- [Problem to solve] Among the lines below, a stretch begins at the one with "subtotal: 382.00 -> 198.00" and ends at the one with "total: 426.06 -> 231.02". Repeat that stretch exactly, ends included.

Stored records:
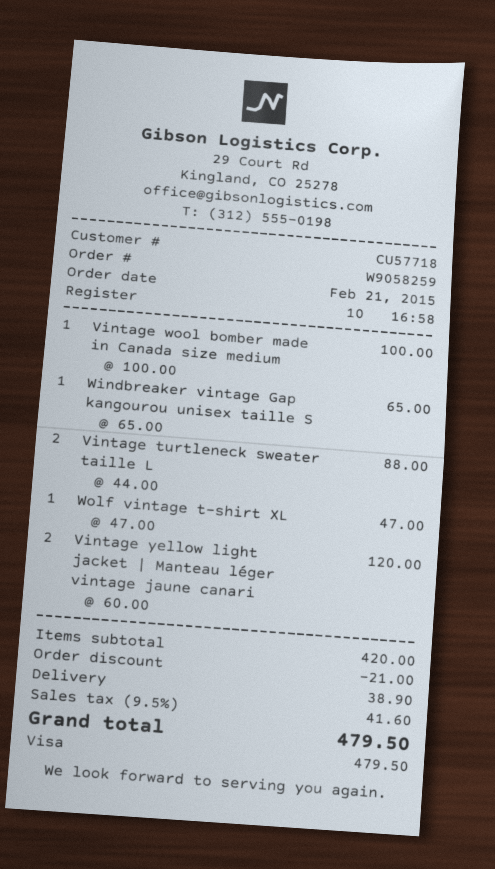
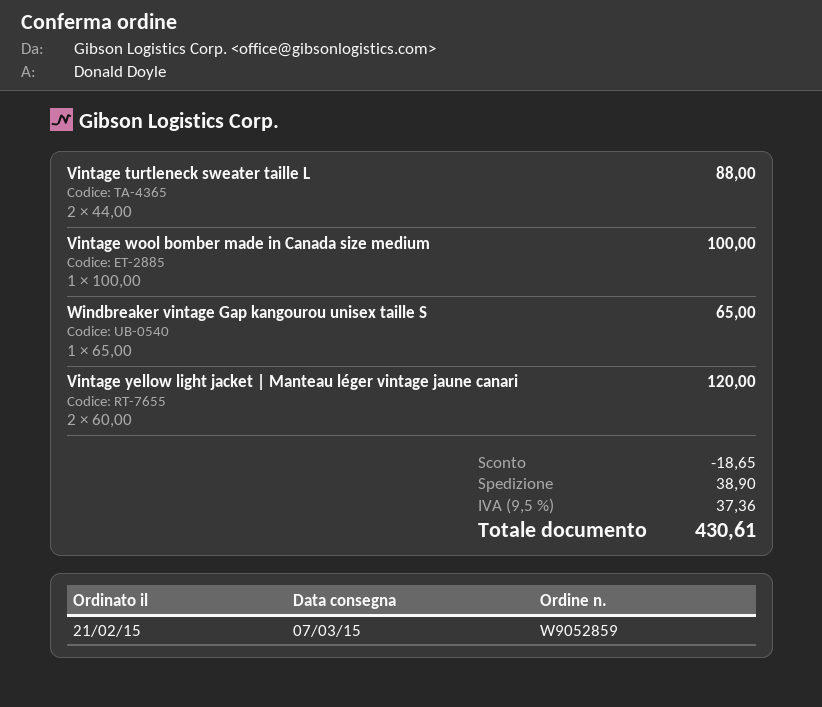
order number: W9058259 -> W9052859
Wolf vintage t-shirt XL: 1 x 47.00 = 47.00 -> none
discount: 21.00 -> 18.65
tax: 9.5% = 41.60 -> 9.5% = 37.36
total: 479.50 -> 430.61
==
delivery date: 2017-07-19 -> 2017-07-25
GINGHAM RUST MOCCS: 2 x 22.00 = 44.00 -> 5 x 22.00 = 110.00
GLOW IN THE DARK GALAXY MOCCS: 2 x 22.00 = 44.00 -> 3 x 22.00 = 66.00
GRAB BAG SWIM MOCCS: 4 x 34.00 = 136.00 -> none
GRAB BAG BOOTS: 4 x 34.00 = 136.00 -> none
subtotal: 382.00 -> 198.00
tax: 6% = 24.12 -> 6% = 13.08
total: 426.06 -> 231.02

- [Task solution]
subtotal: 382.00 -> 198.00
tax: 6% = 24.12 -> 6% = 13.08
total: 426.06 -> 231.02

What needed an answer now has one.